Oral History
What is Oral History?
Historians have traditionally relied on documents of various kinds while conducting their research. But documents are often insufficient for fully reconstructing the past, and this is as true of legal history as of any other field of history. Court and other legal records from the past have been lost, damaged or destroyed over time, or are so sparse in detail as to be virtually useless; solicitor/client privilege prevents historians from accessing or using potentially rich client files; and many historically important cases have gone unreported and the archival records about them are cursory. Thus the documentary record must be supplemented by other means.

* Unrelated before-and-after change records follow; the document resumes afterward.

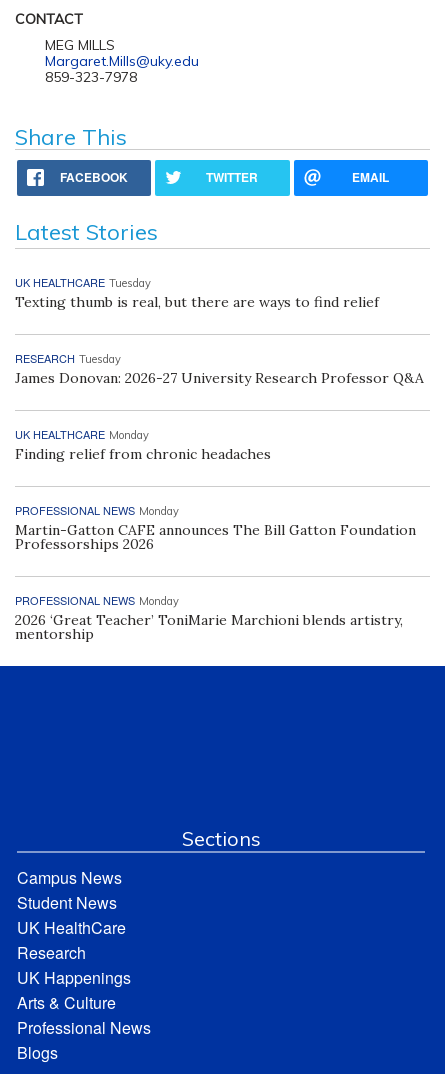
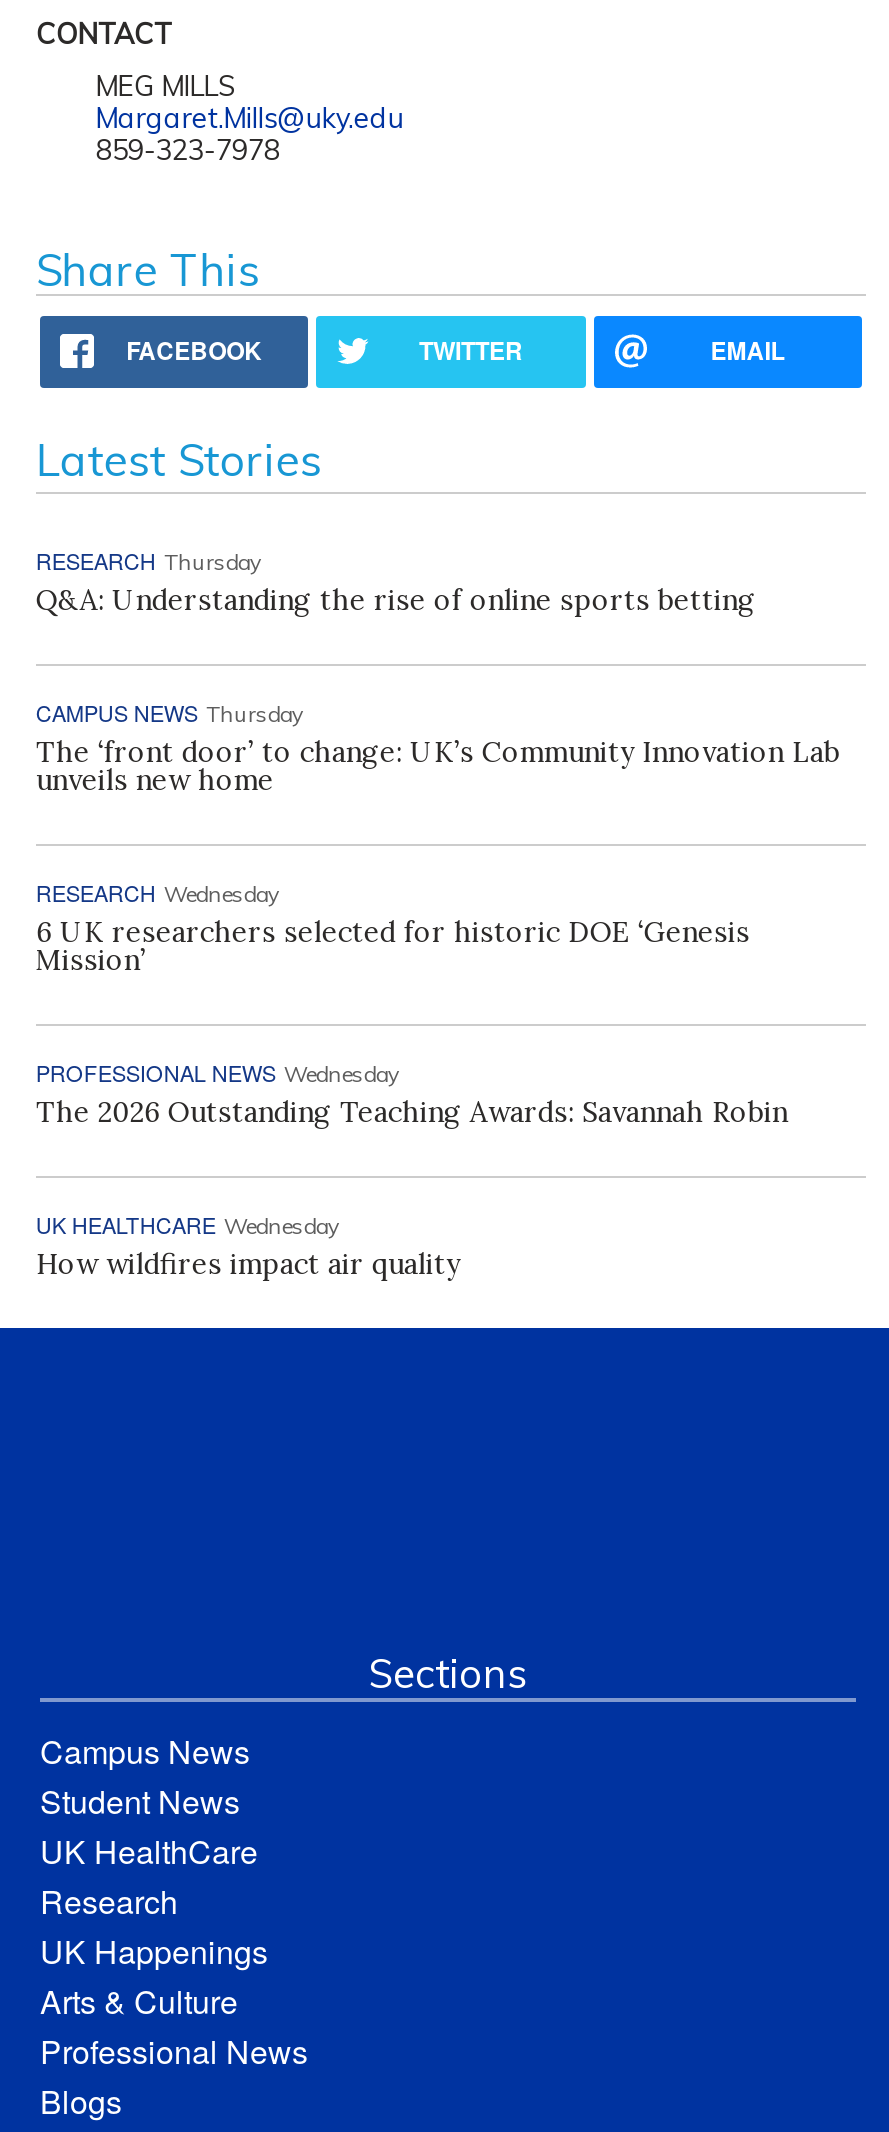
- UK HEALTHCARE Tuesday
- Texting thumb is real, but there are ways to find relief
+ RESEARCH Thursday
+ Q&A: Understanding the rise of online sports betting

- RESEARCH Tuesday
- James Donovan: 2026-27 University Research Professor Q&A
+ CAMPUS NEWS Thursday
+ The ‘front door’ to change: UK’s Community Innovation Lab
+ unveils new home

- UK HEALTHCARE Monday
- Finding relief from chronic headaches
+ RESEARCH Wednesday
+ 6 UK researchers selected for historic DOE ‘Genesis
+ Mission’

- PROFESSIONAL NEWS Monday
- Martin-Gatton CAFE announces The Bill Gatton Foundation
- Professorships 2026
+ PROFESSIONAL NEWS Wednesday
+ The 2026 Outstanding Teaching Awards: Savannah Robin

- PROFESSIONAL NEWS Monday
- 2026 ‘Great Teacher’ ToniMarie Marchioni blends artistry,
- mentorship
+ UK HEALTHCARE Wednesday
+ How wildfires impact air quality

Oral histories not only fill in gaps in the written records, they also add important information to supplement what we can learn from such records. They add colour, detail, and texture to characterizations of individuals, discussions of cases, and analyses of legal organizations and developments. Oral history involves interviewers asking subjects questions about their lives and careers, community involvement, colleagues and judges, and major cases or causes in which the subject has been associated, and historians use the transcripts of these interviews while researching biographies, studies of courts and particular cases, legal issues and organizations, and groups in the legal profession which have not left extensive records. Oral history transcripts of legal professionals can also be used for historians focussing on aspects of social and political history which have a legal angle.
The inadequacy of written records is especially a problem when trying to reconstruct the experiences of particular groups of people, such as racialized communities or early women lawyers. As Professor Constance Backhouse has noted, many such legal records have been jettisoned as unworthy of retention and so have been forever lost to researchers; or, as in the case of Viola Desmond, about whom Prof. Backhouse has written, the trial records did not mention that she was black and so left no record of the real significance of her case. See Colour-Coded: A Legal History of Racism in Canada, 1900-1950, pp. 14, 232 and footnote 14.
Oral histories can also be used to flesh out personal profiles of early women lawyers and highlight the difficulties they faced. For example, in a recent paper on Bertha Wilson and others, Mary Jane Mossman mentions that male lawyers often made deals in the men’s robing room, thus excluding women. She cites an interview with Hon. Mabel Van Camp, who recalled that in trying to overcome this problem when she appeared in cases in Toronto, Judy LaMarsh insisted on robing in the men’s robing room, causing “great furor.” (“‘Contexualizing’ Bertha Wilson: Wilson as a Woman in Law in Mid-20th Century Canada,” The Supreme Court Law Review, 2nd Series, Vol. 41 (2008), p. 22.)
Few lawyers or judges have written memoirs or been the subjects of biographies, a gap that oral histories help to fill. Sometimes too, the “official” record of a person or a case misses important details or presents contradictory information that must be added to or reconciled in other ways. For example, Bora Laskin never mentioned that he articled with Samuel Gotfrid, a fact that Laskin’s biographer, Philip Girard, discovered in the transcript of Mr. Gotfrid’s oral history interview. See Bora Laskin: Bringing Law to Life, pp. 61, 63-65 and footnote 9.
Another example appears in a recent Osgoode Society volume, Property on Trial, which included an article on the famous case of Manitoba Fisheries v The Queen, by Jim Phillips and Jeremy Martin. Their oral interview of Manitoba Fisheries lawyer, Kenneth Arenson, provided much useful information, including the fact that at the leave to appeal hearing Justice Pigeon’s first comment to the crown’s lawyer was ‘If a private citizen had done this, we would have called it theft.”